WORK REQUEST: Directions for the data below: repeat exactly the lines from the one with "font-size: 13.5px;" through the one with "display:flex; align-items:center; justify-content:center;", both included, and omit all pictures.

........

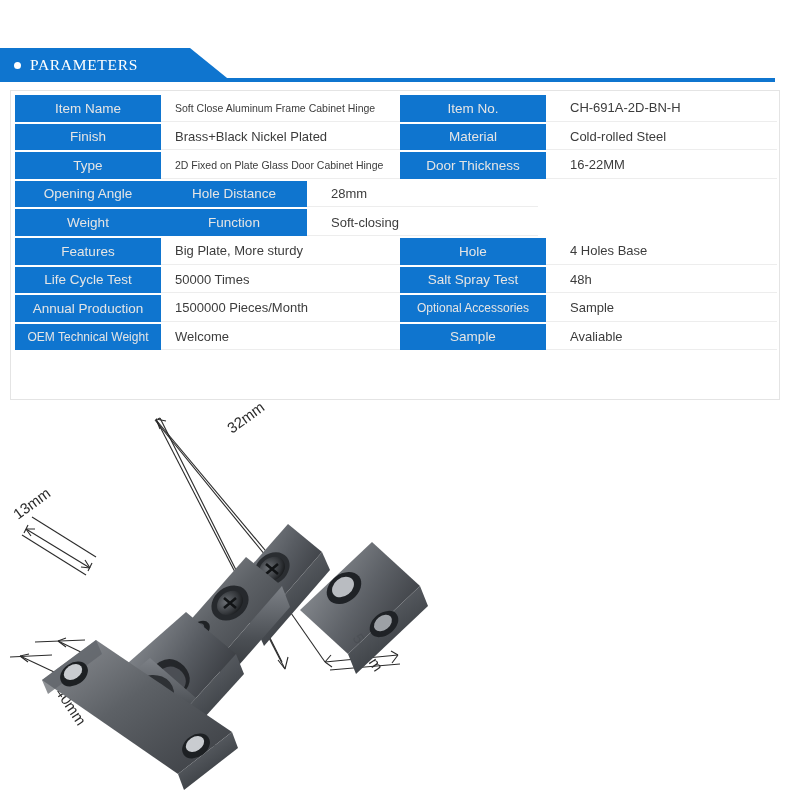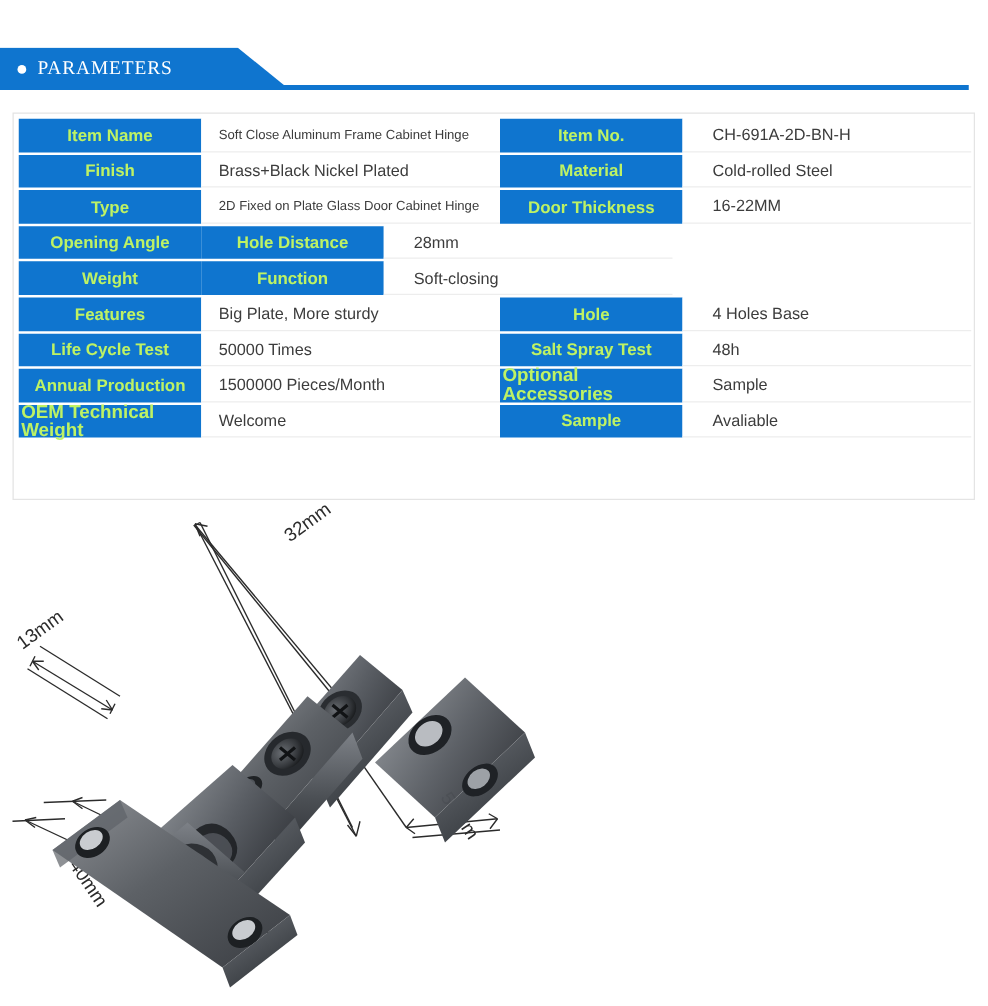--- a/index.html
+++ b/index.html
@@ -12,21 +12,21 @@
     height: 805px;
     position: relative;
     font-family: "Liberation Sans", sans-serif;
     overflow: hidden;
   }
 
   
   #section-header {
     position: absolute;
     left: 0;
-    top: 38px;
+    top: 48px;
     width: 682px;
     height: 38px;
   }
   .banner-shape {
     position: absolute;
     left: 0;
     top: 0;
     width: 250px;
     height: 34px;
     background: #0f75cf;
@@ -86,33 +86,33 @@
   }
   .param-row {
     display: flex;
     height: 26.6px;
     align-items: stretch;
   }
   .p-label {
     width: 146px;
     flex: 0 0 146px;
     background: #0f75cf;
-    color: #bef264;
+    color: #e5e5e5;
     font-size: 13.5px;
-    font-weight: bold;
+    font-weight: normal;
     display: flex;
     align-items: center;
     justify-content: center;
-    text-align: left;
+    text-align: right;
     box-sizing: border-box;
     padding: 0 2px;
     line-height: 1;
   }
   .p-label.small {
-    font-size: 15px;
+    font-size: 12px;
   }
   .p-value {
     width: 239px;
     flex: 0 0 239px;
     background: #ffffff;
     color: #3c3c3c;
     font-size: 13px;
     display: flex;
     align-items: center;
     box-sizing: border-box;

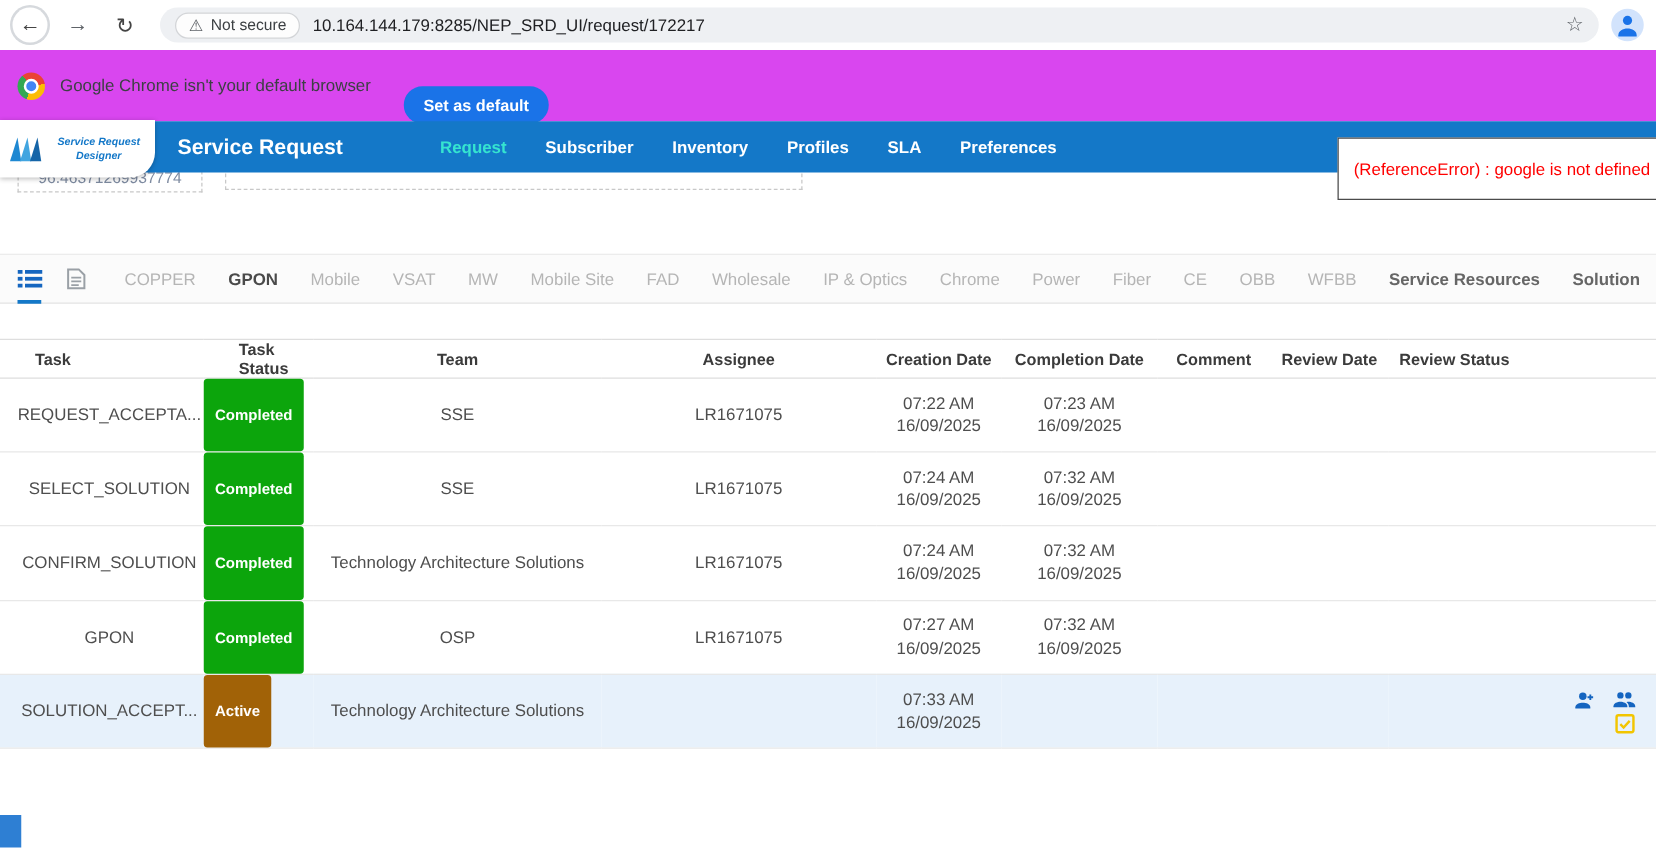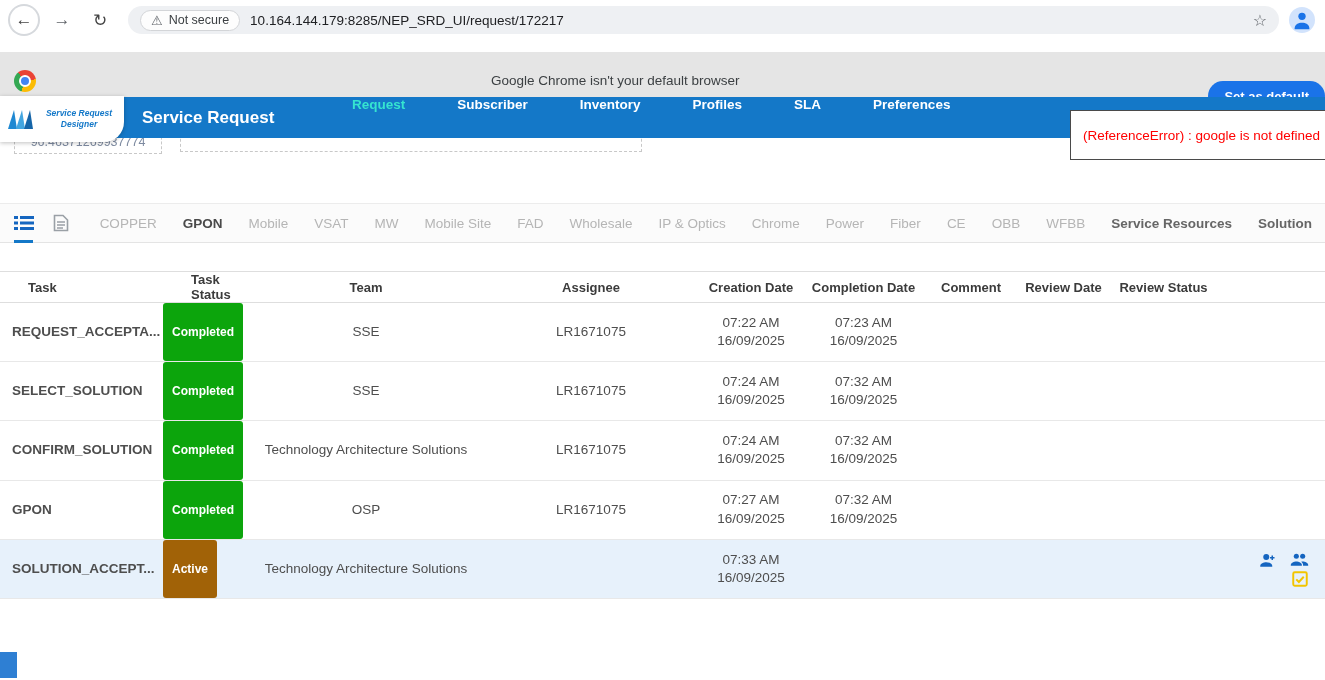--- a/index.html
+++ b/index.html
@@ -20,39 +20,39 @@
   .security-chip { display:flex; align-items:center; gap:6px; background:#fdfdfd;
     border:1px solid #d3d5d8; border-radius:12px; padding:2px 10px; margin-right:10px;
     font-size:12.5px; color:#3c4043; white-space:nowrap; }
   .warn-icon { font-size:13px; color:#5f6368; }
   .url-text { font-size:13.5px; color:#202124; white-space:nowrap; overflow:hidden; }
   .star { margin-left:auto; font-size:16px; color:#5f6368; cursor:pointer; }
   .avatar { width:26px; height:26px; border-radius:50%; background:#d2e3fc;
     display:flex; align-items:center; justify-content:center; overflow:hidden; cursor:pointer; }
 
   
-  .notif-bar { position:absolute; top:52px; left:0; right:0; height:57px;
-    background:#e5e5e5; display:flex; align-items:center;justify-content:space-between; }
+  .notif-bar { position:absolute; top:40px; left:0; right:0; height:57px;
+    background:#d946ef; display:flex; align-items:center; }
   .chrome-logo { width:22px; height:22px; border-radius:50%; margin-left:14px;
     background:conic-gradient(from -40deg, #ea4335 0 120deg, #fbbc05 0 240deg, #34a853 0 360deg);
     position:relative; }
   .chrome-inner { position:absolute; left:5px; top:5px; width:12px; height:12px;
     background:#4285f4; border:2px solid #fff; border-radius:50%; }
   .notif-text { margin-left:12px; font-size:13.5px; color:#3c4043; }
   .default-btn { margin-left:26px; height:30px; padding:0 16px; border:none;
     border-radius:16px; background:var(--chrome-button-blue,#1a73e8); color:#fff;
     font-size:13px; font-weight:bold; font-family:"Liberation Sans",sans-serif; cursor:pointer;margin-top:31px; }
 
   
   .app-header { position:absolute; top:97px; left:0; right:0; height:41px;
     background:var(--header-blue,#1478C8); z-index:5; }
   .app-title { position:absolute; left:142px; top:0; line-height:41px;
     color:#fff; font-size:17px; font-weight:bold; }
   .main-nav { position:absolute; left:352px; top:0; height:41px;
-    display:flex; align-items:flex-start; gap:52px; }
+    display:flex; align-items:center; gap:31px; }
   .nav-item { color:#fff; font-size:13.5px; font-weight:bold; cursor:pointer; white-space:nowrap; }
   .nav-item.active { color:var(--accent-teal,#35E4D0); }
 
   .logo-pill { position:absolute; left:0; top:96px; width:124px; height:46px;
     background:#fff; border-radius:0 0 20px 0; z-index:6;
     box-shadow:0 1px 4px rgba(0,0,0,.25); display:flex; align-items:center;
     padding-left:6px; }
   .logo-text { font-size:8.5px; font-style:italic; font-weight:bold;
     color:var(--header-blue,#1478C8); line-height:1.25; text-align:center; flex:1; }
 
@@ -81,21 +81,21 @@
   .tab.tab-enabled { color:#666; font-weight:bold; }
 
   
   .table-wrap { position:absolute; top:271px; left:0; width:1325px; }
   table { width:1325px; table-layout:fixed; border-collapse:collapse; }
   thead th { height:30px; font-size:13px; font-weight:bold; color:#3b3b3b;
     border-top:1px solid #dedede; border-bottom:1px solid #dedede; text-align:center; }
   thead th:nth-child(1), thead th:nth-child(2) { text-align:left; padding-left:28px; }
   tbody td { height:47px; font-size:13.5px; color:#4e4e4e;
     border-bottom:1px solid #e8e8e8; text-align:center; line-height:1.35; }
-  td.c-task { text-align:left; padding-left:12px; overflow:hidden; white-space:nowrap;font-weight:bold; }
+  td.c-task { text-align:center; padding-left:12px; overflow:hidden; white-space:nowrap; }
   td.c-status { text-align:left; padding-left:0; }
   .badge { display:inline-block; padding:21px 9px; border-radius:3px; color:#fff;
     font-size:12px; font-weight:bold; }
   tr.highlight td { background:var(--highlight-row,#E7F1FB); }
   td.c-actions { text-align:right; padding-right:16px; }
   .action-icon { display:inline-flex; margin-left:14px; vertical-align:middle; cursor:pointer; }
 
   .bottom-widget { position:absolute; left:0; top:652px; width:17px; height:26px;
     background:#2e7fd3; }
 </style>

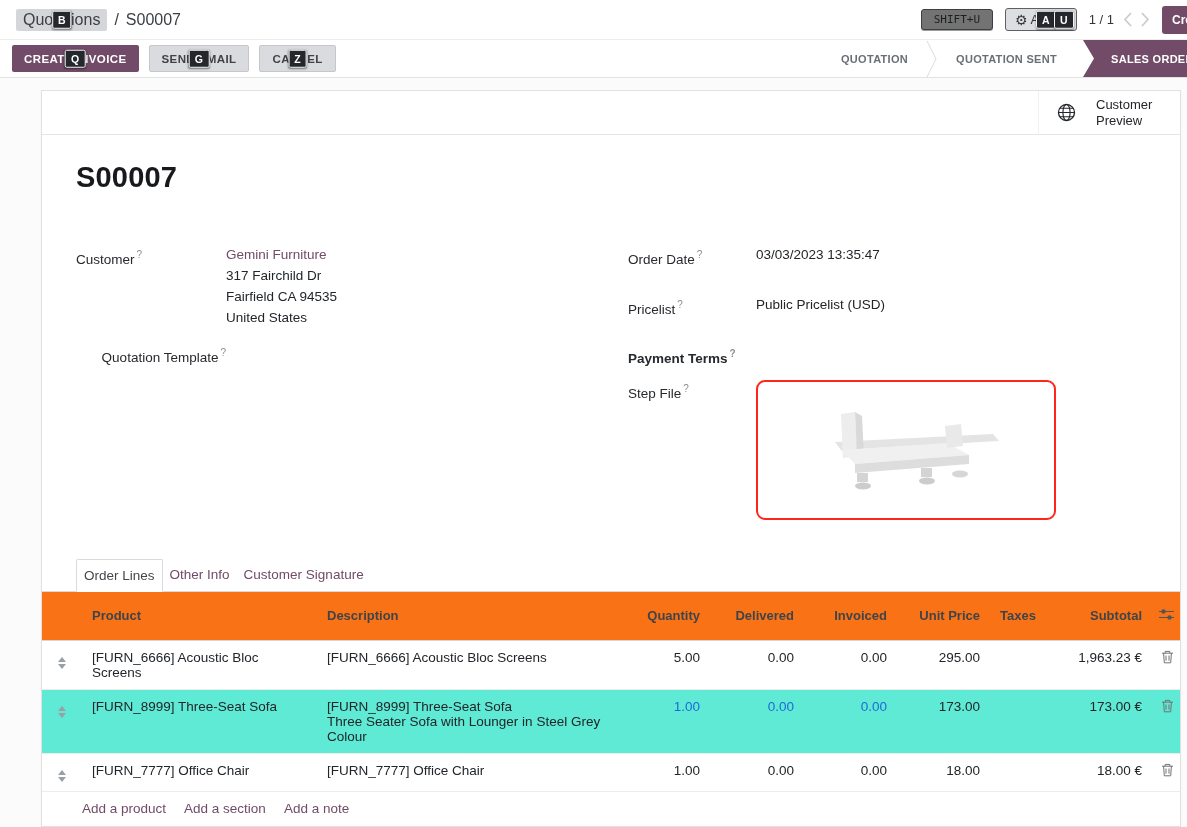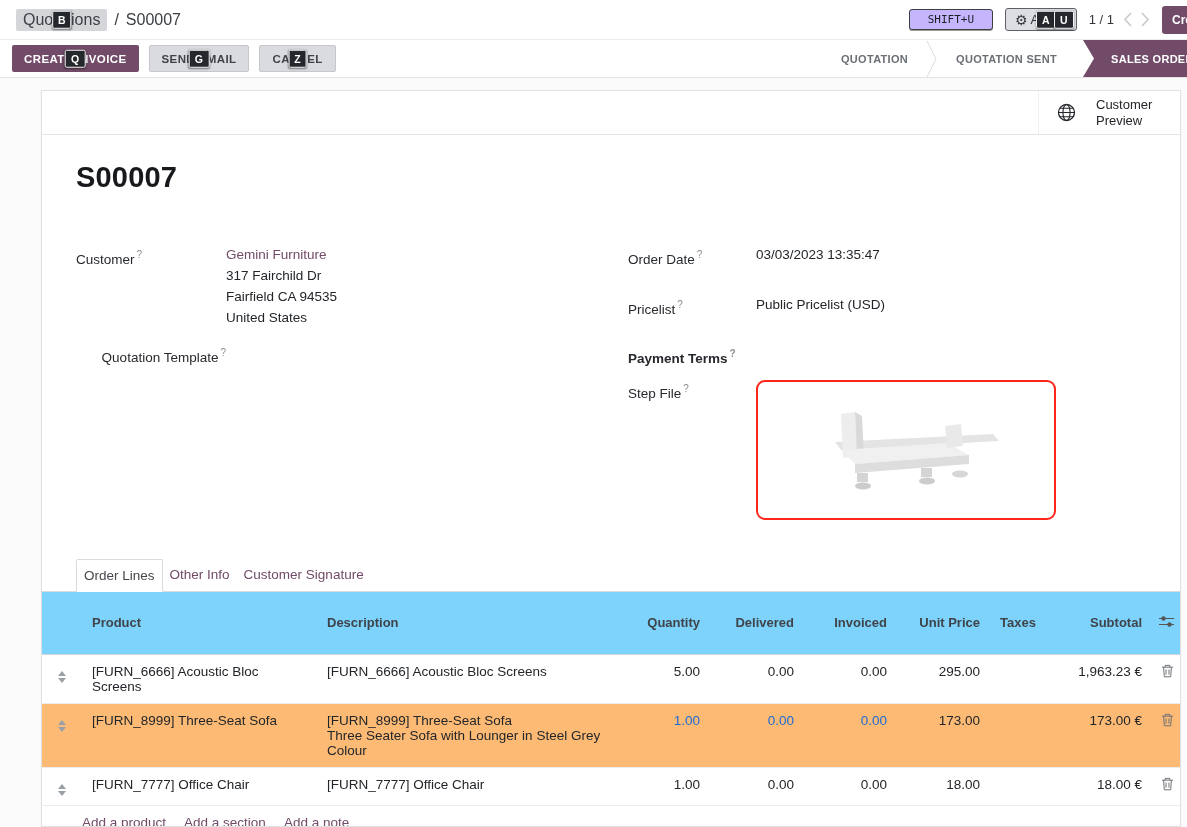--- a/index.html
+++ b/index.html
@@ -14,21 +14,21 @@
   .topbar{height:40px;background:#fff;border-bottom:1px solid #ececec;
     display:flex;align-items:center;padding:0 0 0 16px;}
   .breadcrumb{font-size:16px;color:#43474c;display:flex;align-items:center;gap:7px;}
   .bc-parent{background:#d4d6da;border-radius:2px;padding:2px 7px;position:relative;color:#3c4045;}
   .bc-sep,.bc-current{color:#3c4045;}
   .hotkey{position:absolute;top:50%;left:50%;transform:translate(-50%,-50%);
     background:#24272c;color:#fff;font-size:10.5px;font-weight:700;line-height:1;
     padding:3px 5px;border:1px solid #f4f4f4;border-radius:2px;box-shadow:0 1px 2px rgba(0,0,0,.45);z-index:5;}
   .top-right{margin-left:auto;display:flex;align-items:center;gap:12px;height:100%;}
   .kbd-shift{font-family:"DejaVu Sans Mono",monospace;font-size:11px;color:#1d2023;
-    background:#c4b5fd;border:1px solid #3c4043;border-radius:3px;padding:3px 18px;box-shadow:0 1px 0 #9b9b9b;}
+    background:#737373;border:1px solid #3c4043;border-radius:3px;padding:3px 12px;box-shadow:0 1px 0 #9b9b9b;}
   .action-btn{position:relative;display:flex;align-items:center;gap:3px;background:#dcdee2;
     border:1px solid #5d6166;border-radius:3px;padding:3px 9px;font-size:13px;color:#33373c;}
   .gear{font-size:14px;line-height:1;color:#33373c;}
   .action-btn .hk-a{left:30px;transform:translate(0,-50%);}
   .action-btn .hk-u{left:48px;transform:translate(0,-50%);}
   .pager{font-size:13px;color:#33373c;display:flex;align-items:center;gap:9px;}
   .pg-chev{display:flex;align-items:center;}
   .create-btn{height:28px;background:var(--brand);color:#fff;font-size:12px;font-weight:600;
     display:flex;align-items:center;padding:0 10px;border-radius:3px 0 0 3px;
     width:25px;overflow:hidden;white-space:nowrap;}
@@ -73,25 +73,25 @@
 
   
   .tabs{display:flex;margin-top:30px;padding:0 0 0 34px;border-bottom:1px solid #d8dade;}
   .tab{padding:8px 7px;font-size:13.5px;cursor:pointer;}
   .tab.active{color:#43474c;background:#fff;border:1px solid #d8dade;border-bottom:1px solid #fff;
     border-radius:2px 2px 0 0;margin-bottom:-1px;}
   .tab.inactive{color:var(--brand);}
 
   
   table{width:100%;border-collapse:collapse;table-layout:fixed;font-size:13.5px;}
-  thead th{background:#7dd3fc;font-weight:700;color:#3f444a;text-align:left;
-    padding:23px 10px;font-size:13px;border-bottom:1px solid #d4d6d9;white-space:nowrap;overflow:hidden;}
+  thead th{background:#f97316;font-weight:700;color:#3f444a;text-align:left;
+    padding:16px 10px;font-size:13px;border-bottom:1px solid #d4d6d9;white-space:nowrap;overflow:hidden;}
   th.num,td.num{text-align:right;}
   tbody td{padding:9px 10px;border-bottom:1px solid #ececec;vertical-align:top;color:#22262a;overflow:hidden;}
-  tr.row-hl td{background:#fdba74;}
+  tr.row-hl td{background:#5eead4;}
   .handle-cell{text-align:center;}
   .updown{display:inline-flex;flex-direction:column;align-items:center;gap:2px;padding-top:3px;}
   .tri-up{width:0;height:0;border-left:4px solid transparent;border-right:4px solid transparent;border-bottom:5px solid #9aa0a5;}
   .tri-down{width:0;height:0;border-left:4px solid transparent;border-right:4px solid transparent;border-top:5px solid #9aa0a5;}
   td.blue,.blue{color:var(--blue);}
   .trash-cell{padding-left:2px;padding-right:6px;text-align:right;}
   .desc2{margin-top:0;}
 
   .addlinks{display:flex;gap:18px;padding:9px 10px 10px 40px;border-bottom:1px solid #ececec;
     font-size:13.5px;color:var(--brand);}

........

RESPONSE AREA:
     font-size: 13.5px;
-    font-weight: bold;
+    font-weight: normal;
     display: flex;
     align-items: center;
     justify-content: center;
-    text-align: left;
+    text-align: right;
     box-sizing: border-box;
     padding: 0 2px;
     line-height: 1;
   }
   .p-label.small {
-    font-size: 15px;
+    font-size: 12px;
   }
   .p-value {
     width: 239px;
     flex: 0 0 239px;
     background: #ffffff;
     color: #3c3c3c;
     font-size: 13px;
     display: flex;
     align-items: center;
     box-sizing: border-box;

--- a/index.html
+++ b/index.html
@@ -20,39 +20,39 @@
   .security-chip { display:flex; align-items:center; gap:6px; background:#fdfdfd;
     border:1px solid #d3d5d8; border-radius:12px; padding:2px 10px; margin-right:10px;
     font-size:12.5px; color:#3c4043; white-space:nowrap; }
   .warn-icon { font-size:13px; color:#5f6368; }
   .url-text { font-size:13.5px; color:#202124; white-space:nowrap; overflow:hidden; }
   .star { margin-left:auto; font-size:16px; color:#5f6368; cursor:pointer; }
   .avatar { width:26px; height:26px; border-radius:50%; background:#d2e3fc;
     display:flex; align-items:center; justify-content:center; overflow:hidden; cursor:pointer; }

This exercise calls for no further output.